Aiding this is the Twingo’s diminutive 3600mm length, 1727mm width and 1411mm height.
However, unlike the old Twingo, the new version will be built in right-hand drive form as well as left-hand drive, ensuring a much wider audience for the car that is widely regarded as invigorating Renault’s design.
Renault will also expand the model line-up, to include sporty and luxury editions, to supplement the affordability of the entry-level model.
Underlining this, the Twingo Concept strongly hints at a Renaultsport version, since it is fitted with an all-new 1.2-litre 16-valve turbo-charged four-cylinder engine mated to a six-speed manual gearbox.
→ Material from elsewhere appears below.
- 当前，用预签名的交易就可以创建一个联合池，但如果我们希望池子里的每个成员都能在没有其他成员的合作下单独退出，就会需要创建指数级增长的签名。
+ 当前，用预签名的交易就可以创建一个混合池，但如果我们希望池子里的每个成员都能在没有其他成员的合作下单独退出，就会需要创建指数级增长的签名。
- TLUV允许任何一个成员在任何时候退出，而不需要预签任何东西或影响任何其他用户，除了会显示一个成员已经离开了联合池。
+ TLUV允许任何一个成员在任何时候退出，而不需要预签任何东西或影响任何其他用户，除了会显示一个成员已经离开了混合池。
Delivering 73kW of power and 145Nm of torque, this TCE 100 series Renault engine is said to combine the power of a 1.4 and the torque of a 1.6-litre powerplant.
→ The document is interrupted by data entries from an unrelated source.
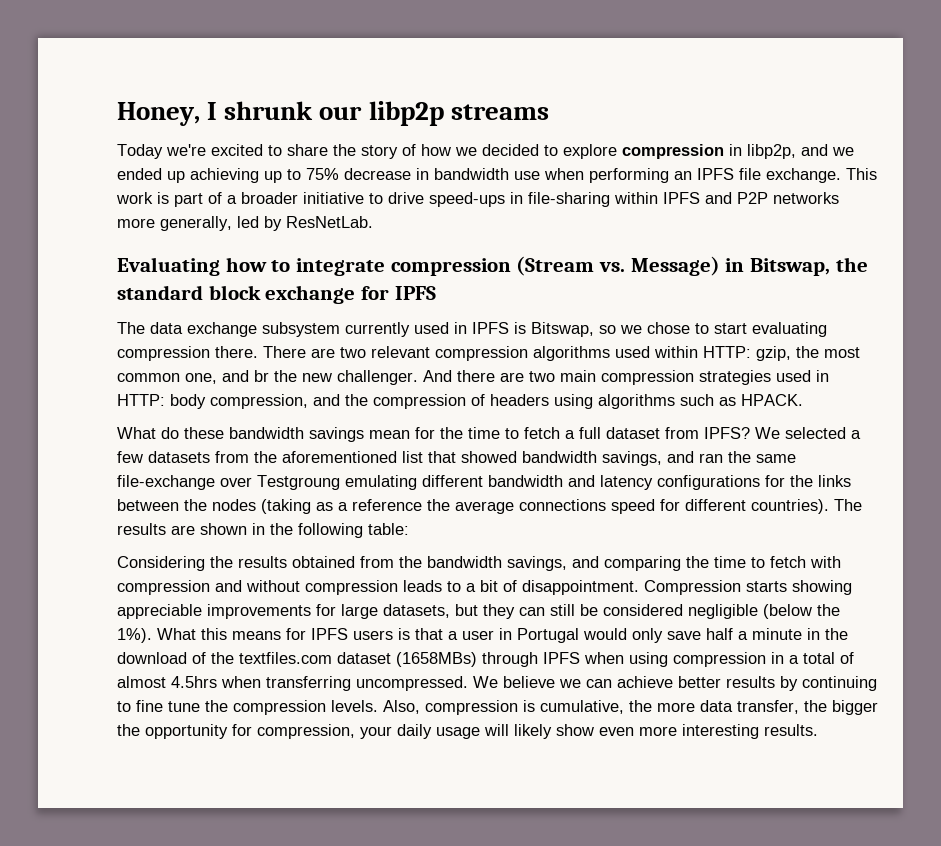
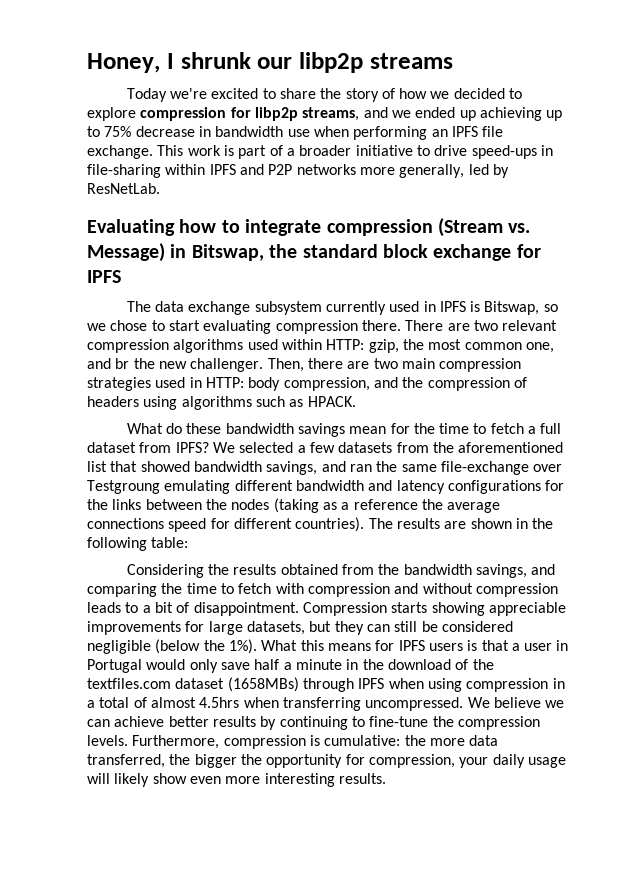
- Today we're excited to share the story of how we decided to explore compression in libp2p, and we ended up achieving up to 75% decrease in bandwidth use when performing an IPFS file exchange.
+ Today we're excited to share the story of how we decided to explore compression for libp2p streams, and we ended up achieving up to 75% decrease in bandwidth use when performing an IPFS file exchange.
- And there are two main compression strategies used in HTTP: body compression, and the compression of headers using algorithms such as HPACK.
+ Then, there are two main compression strategies used in HTTP: body compression, and the compression of headers using algorithms such as HPACK.
- We believe we can achieve better results by continuing to fine tune the compression levels.
+ We believe we can achieve better results by continuing to fine-tune the compression levels.
- Also, compression is cumulative, the more data transfer, the bigger the opportunity for compression, your daily usage will likely show even more interesting results.
+ Furthermore, compression is cumulative: the more data transferred, the bigger the opportunity for compression, your daily usage will likely show even more interesting results.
It is also exceptionally frugal with fuel as well as the environment – it boasts a carbon dioxide emissions figure of less than 140g per kilometre.
As legislation and taxation continue to favour smaller-capacity engines in Europe and Asia, this new engine will also find its way across many of the Alliance’s vehicles, such as the Clio III and next-generation Nissan Micra.
Meanwhile, other Twingo Concept attractions include high equipment levels with a strong musical and multimedia focus (there’s even a turn-table fitted to the show car), a panoramic glass sunroof, pillarless doors, an overtly sports-orientated body kit, and 17-inch alloys featuring dark chrome wheels.
The original Twingo is one of the earliest works for Renault from its chief designer Patrick Le Quement.
Highly regarded, it has strongly contributed to the monospace silhouette that many light cars have since emulated, from the Daewoo Matiz to the Mercedes-Benz A-class.
It was also most influential in Toyota’s most startling model transformation of recent times, that witnessed the unremittingly conservative 1996 Starlet turn into the 1999 Echo/Yaris hatchback.
However, the Twingo has not been without drawbacks for its maker.
Rumours have persisted that Renault has had difficulty on settling for a suitable successor to the evergreen original.
Reports circulated in 2004 that Renault management demanded a complete redesign of what was due to be the 2005 Twingo II, after the slow initial consumer reaction to the bold Megane II range in 2002/3.
The relative sales failure of the nonetheless critically acclaimed Modus mini people mover has also apparently added to Renault’s indecision on exactly what the next Twingo should look and be like.